'''

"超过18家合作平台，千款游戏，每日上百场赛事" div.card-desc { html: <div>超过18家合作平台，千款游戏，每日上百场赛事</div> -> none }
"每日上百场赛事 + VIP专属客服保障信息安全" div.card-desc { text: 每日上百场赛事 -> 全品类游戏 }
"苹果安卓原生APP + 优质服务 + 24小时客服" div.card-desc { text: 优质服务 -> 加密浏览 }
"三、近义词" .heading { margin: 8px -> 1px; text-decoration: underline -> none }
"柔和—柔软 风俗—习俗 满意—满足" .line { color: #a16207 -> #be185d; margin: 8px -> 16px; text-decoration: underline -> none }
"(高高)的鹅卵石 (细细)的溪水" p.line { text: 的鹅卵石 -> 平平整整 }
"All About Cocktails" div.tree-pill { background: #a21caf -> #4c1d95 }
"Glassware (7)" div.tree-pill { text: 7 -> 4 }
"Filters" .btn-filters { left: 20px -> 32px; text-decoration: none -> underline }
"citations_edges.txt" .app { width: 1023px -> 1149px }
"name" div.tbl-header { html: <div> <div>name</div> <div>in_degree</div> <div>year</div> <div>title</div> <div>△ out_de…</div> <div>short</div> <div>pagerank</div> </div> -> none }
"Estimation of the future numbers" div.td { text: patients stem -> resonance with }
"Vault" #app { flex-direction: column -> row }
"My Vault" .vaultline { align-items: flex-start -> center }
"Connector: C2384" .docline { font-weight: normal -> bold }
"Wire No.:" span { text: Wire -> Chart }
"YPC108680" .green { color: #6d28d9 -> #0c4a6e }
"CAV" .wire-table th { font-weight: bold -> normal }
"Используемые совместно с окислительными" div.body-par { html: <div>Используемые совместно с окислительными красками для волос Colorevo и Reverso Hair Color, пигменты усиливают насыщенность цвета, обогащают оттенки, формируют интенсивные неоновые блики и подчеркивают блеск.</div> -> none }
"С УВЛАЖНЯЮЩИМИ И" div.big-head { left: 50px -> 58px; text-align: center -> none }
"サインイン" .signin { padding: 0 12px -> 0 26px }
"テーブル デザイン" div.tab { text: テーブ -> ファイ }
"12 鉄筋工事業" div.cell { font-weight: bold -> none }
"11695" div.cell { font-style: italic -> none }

'''

*WORK INSTRUCTIONS:* Please repeat the listing word for word.

*WRITTEN RESPONSE:*
"超过18家合作平台，千款游戏，每日上百场赛事" div.card-desc { html: <div>超过18家合作平台，千款游戏，每日上百场赛事</div> -> none }
"每日上百场赛事 + VIP专属客服保障信息安全" div.card-desc { text: 每日上百场赛事 -> 全品类游戏 }
"苹果安卓原生APP + 优质服务 + 24小时客服" div.card-desc { text: 优质服务 -> 加密浏览 }
"三、近义词" .heading { margin: 8px -> 1px; text-decoration: underline -> none }
"柔和—柔软 风俗—习俗 满意—满足" .line { color: #a16207 -> #be185d; margin: 8px -> 16px; text-decoration: underline -> none }
"(高高)的鹅卵石 (细细)的溪水" p.line { text: 的鹅卵石 -> 平平整整 }
"All About Cocktails" div.tree-pill { background: #a21caf -> #4c1d95 }
"Glassware (7)" div.tree-pill { text: 7 -> 4 }
"Filters" .btn-filters { left: 20px -> 32px; text-decoration: none -> underline }
"citations_edges.txt" .app { width: 1023px -> 1149px }
"name" div.tbl-header { html: <div> <div>name</div> <div>in_degree</div> <div>year</div> <div>title</div> <div>△ out_de…</div> <div>short</div> <div>pagerank</div> </div> -> none }
"Estimation of the future numbers" div.td { text: patients stem -> resonance with }
"Vault" #app { flex-direction: column -> row }
"My Vault" .vaultline { align-items: flex-start -> center }
"Connector: C2384" .docline { font-weight: normal -> bold }
"Wire No.:" span { text: Wire -> Chart }
"YPC108680" .green { color: #6d28d9 -> #0c4a6e }
"CAV" .wire-table th { font-weight: bold -> normal }
"Используемые совместно с окислительными" div.body-par { html: <div>Используемые совместно с окислительными красками для волос Colorevo и Reverso Hair Color, пигменты усиливают насыщенность цвета, обогащают оттенки, формируют интенсивные неоновые блики и подчеркивают блеск.</div> -> none }
"С УВЛАЖНЯЮЩИМИ И" div.big-head { left: 50px -> 58px; text-align: center -> none }
"サインイン" .signin { padding: 0 12px -> 0 26px }
"テーブル デザイン" div.tab { text: テーブ -> ファイ }
"12 鉄筋工事業" div.cell { font-weight: bold -> none }
"11695" div.cell { font-style: italic -> none }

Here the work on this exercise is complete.